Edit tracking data
BEGIN

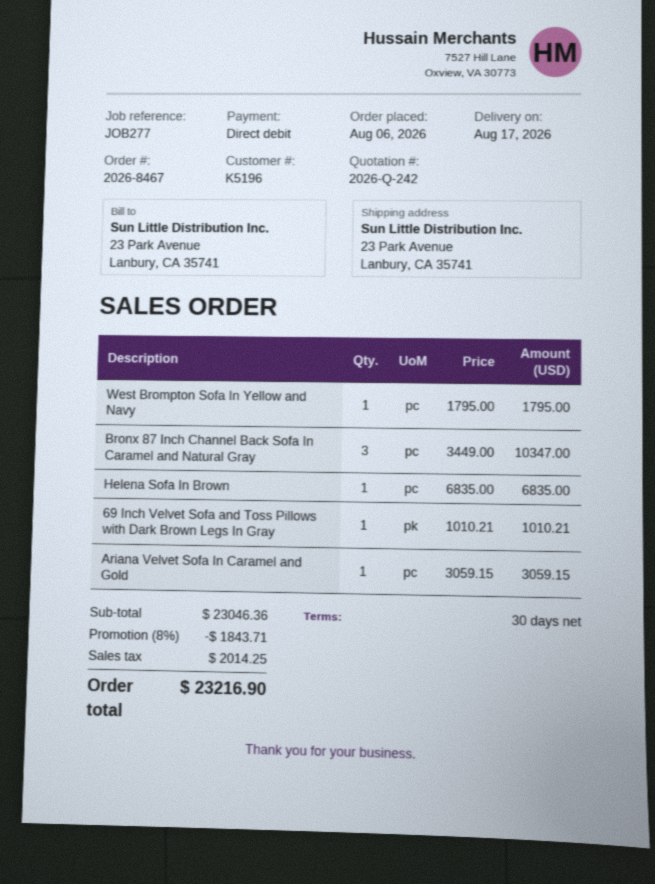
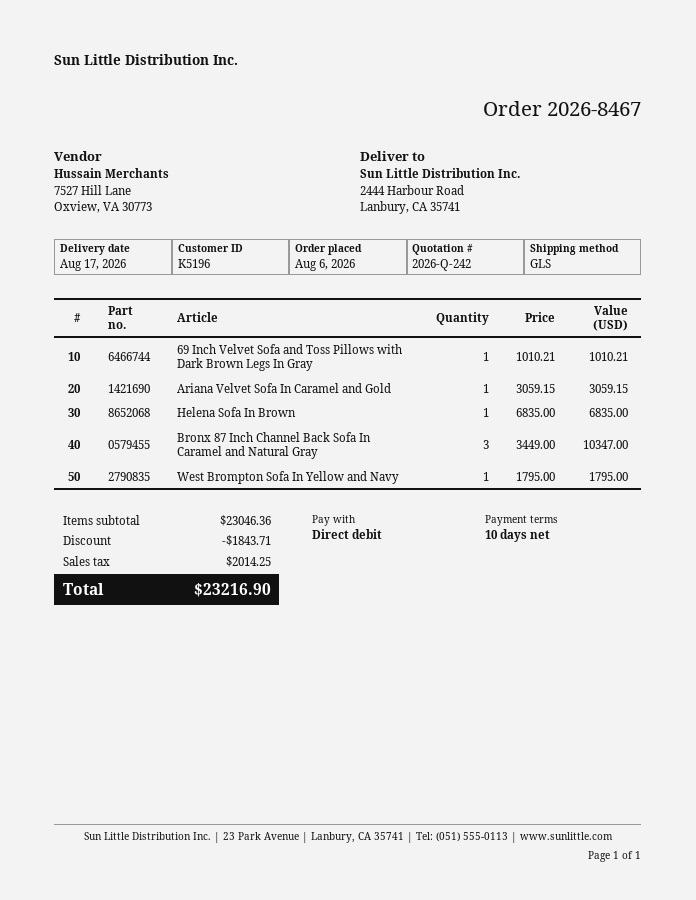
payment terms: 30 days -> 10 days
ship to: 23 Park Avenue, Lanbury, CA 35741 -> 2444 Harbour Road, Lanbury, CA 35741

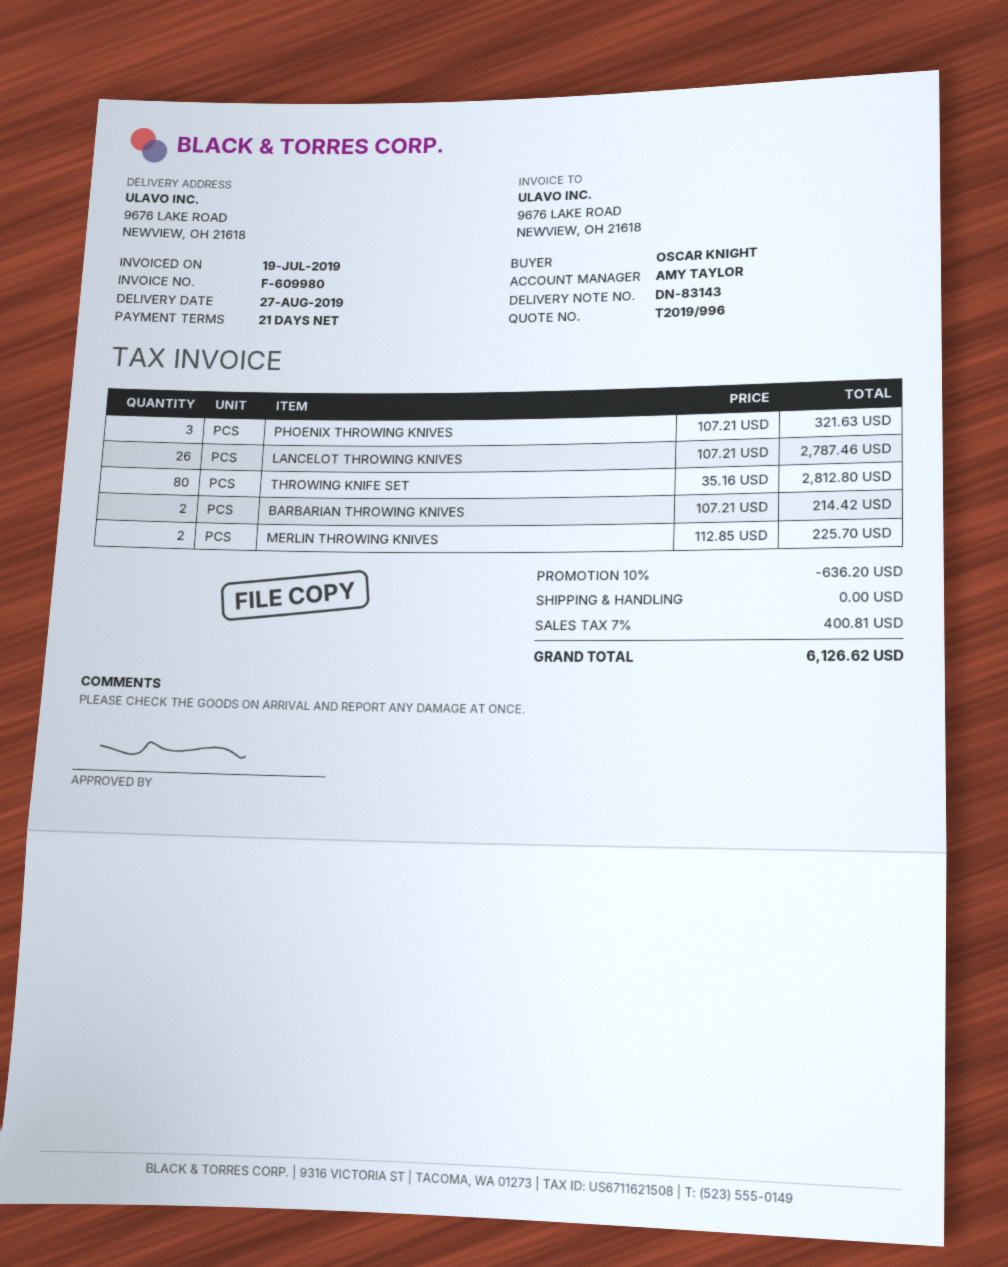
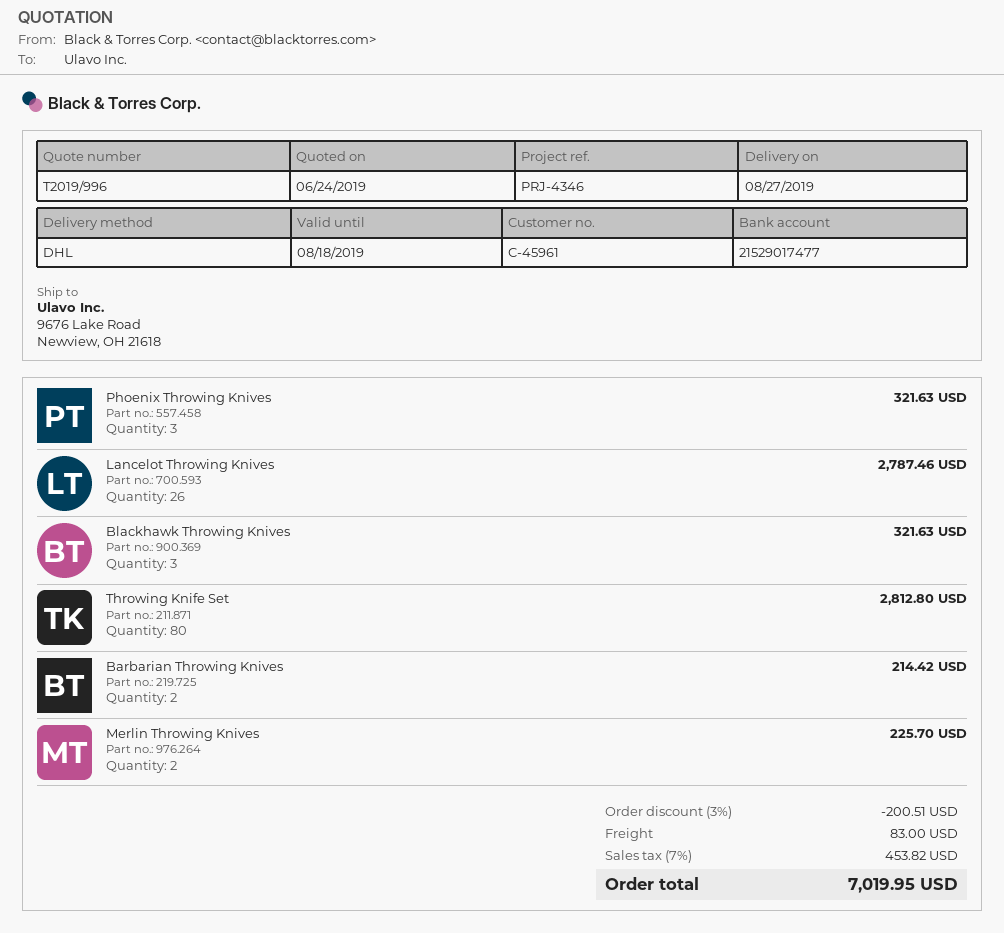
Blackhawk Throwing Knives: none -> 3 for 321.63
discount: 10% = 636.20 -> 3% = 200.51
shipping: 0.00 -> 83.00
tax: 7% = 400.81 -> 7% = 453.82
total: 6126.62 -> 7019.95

END
BEGIN

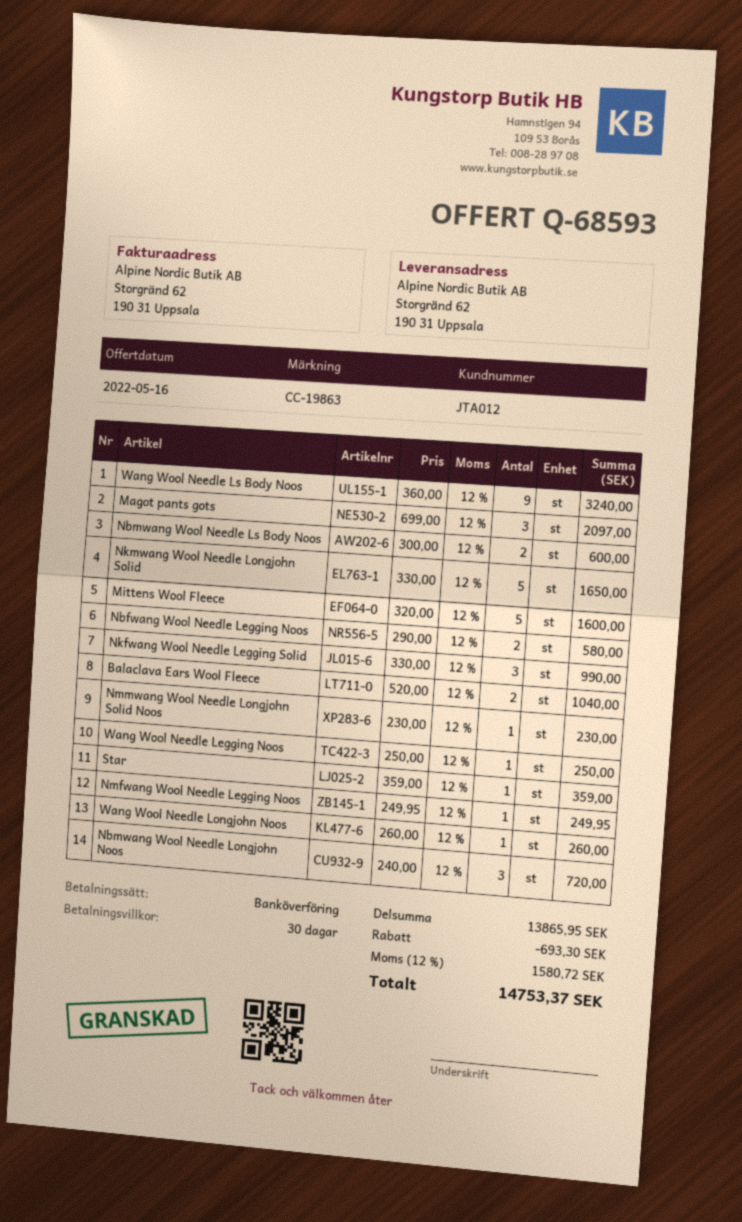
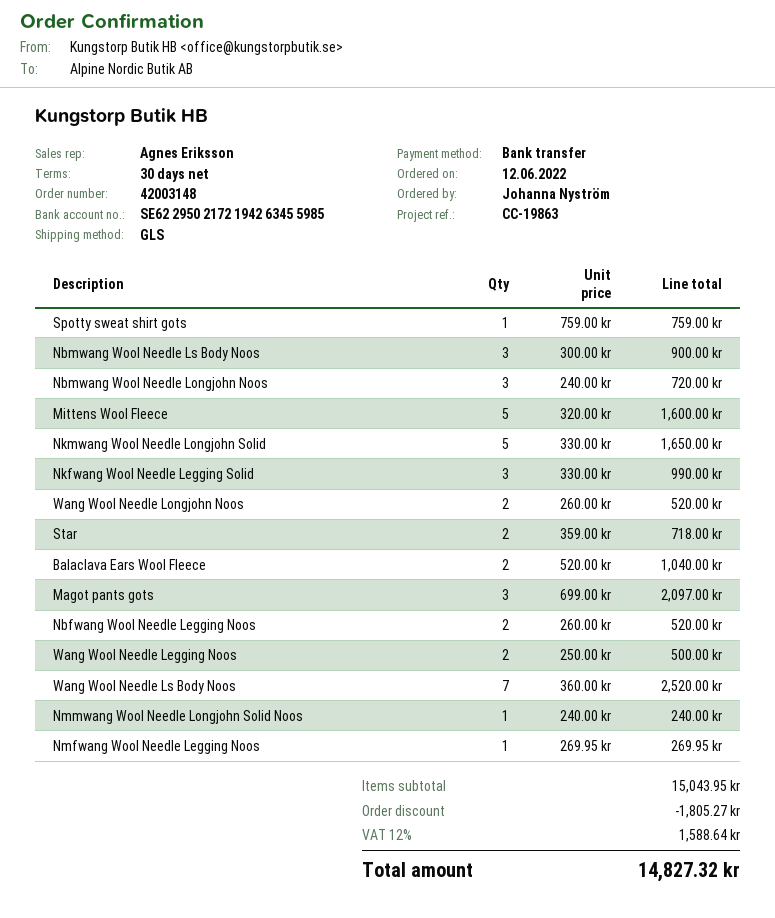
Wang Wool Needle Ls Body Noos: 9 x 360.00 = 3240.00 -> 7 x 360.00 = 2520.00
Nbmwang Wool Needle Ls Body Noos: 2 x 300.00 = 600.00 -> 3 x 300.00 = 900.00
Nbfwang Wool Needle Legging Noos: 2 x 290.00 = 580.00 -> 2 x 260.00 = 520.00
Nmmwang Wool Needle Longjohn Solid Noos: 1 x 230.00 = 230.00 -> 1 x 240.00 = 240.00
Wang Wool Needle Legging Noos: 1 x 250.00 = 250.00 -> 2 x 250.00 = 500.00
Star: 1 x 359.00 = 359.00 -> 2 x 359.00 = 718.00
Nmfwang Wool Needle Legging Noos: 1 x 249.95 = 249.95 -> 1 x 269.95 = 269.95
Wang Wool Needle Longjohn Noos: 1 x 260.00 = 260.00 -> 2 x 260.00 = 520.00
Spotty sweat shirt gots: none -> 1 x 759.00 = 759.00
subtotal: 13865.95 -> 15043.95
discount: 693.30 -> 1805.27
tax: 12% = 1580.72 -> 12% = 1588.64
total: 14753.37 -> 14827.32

END
BEGIN

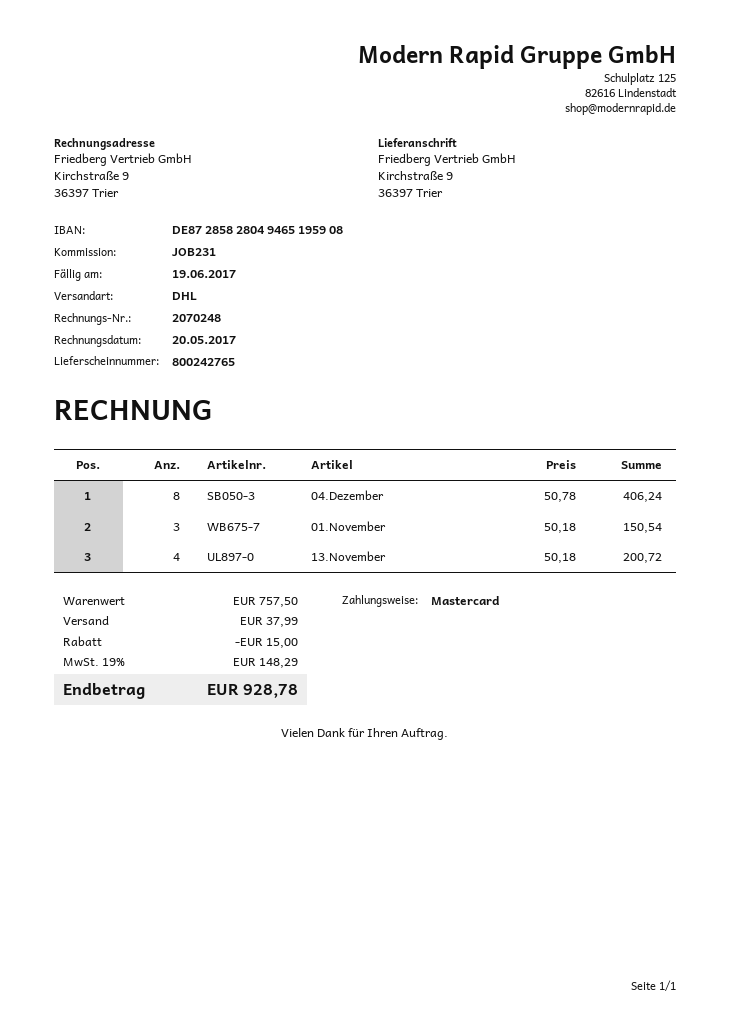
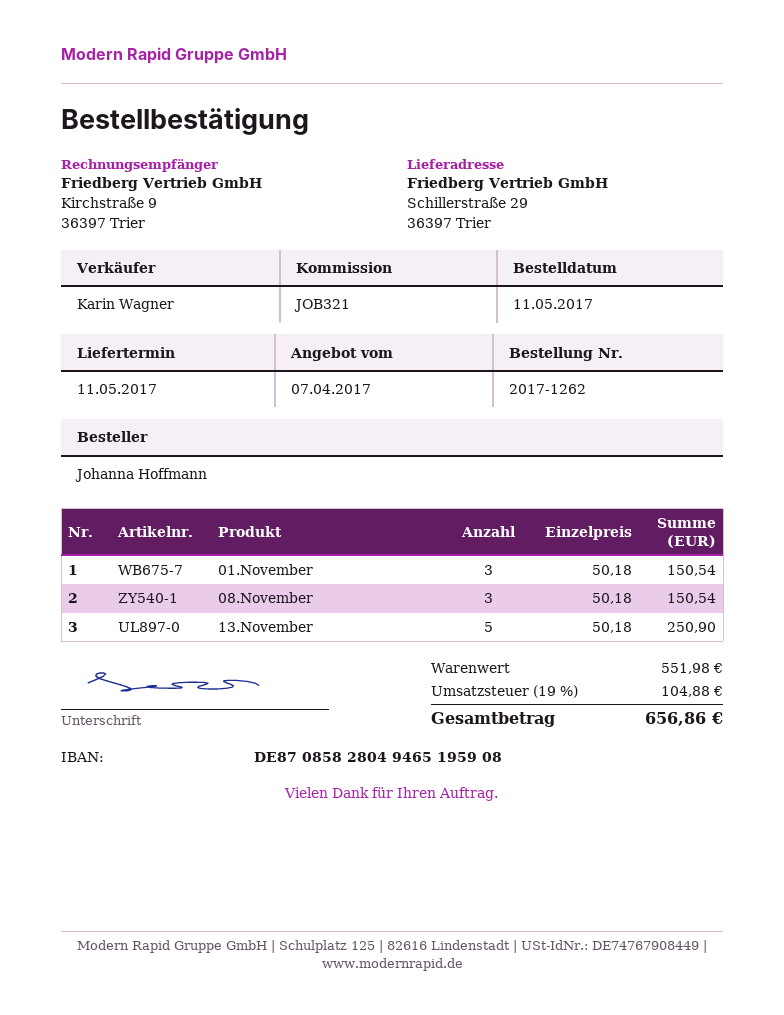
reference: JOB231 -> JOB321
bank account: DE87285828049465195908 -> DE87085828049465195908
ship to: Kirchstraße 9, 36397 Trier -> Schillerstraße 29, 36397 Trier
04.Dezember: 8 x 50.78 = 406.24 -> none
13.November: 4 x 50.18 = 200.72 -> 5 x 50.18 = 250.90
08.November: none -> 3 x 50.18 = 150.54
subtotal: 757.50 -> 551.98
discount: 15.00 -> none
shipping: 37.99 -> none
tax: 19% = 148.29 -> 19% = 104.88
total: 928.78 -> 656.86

END

• **Exercise instructions**
Out of the data above, return each line where the word "November" can be found.

• **Task result**
13.November: 4 x 50.18 = 200.72 -> 5 x 50.18 = 250.90
08.November: none -> 3 x 50.18 = 150.54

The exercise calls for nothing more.